What you will do:
Find the word "mean" in the data below and copy each line that holds it.

Data excerpts:
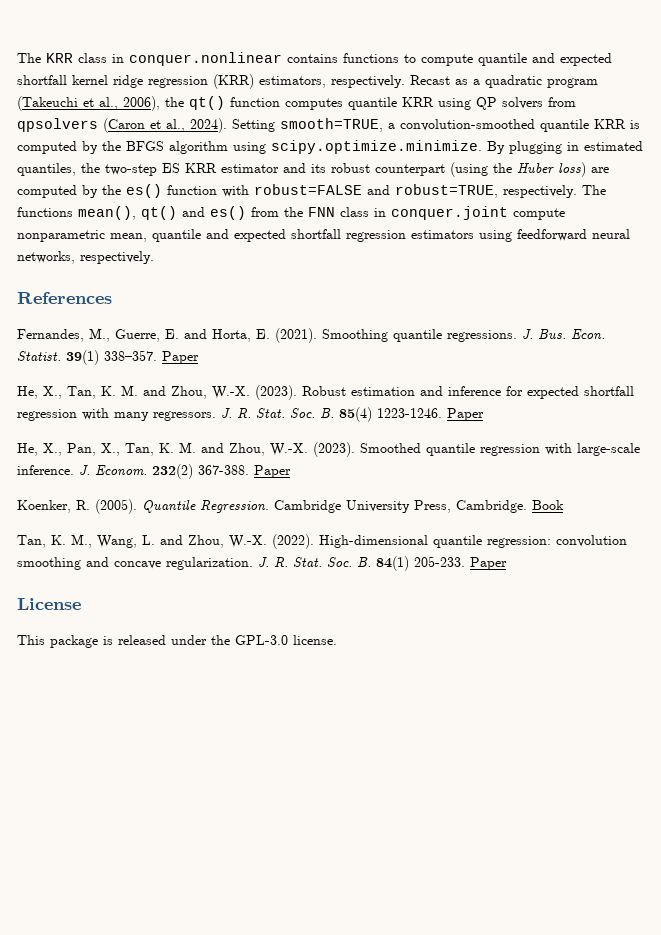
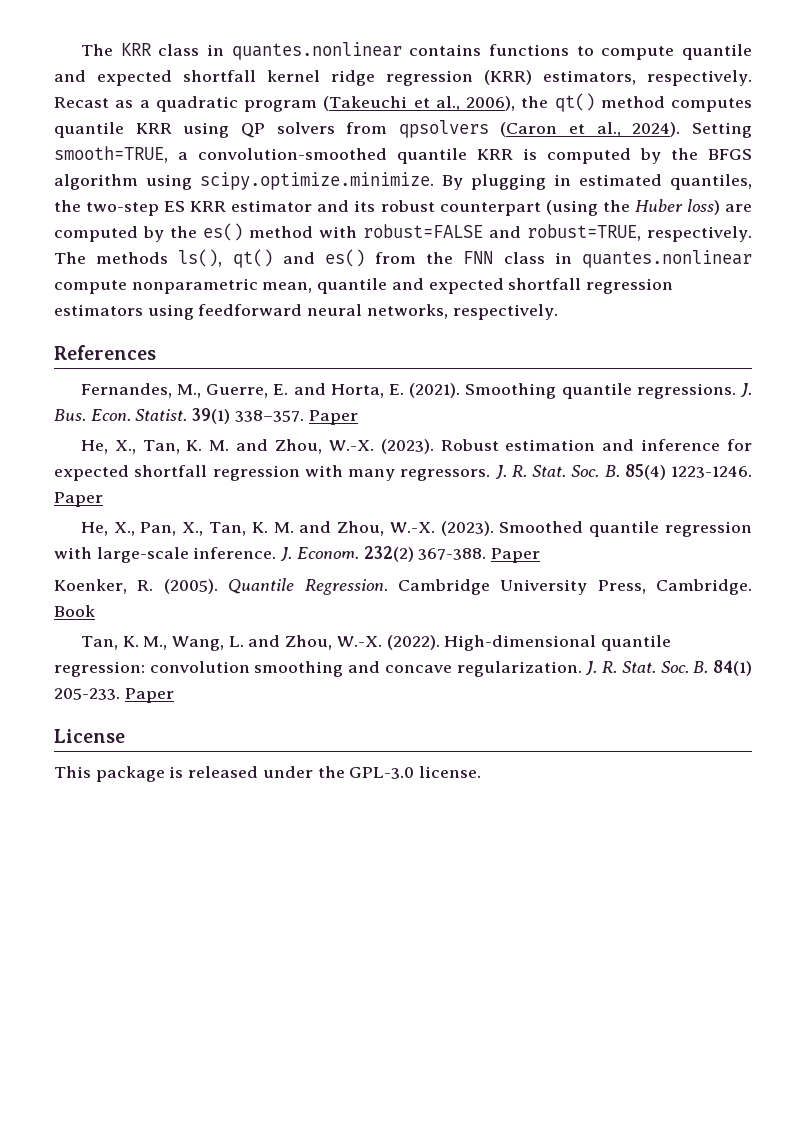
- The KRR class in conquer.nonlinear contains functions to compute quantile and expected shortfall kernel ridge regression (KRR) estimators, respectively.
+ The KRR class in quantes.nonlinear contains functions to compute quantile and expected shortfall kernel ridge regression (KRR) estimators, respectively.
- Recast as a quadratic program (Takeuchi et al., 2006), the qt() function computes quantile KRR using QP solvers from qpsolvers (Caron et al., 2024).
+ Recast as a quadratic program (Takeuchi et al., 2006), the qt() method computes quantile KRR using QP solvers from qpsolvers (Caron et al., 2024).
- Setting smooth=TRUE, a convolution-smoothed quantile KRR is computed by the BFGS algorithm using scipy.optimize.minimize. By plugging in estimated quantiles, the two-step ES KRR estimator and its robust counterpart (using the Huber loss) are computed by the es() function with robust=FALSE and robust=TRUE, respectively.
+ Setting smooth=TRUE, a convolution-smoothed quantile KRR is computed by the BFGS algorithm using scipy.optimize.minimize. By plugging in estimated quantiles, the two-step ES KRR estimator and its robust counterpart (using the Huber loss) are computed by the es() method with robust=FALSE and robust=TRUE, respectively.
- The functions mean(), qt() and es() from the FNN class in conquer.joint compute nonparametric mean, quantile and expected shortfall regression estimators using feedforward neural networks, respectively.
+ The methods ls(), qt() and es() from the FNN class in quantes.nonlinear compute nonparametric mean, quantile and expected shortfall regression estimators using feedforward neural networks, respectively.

Task output:
- The functions mean(), qt() and es() from the FNN class in conquer.joint compute nonparametric mean, quantile and expected shortfall regression estimators using feedforward neural networks, respectively.
+ The methods ls(), qt() and es() from the FNN class in quantes.nonlinear compute nonparametric mean, quantile and expected shortfall regression estimators using feedforward neural networks, respectively.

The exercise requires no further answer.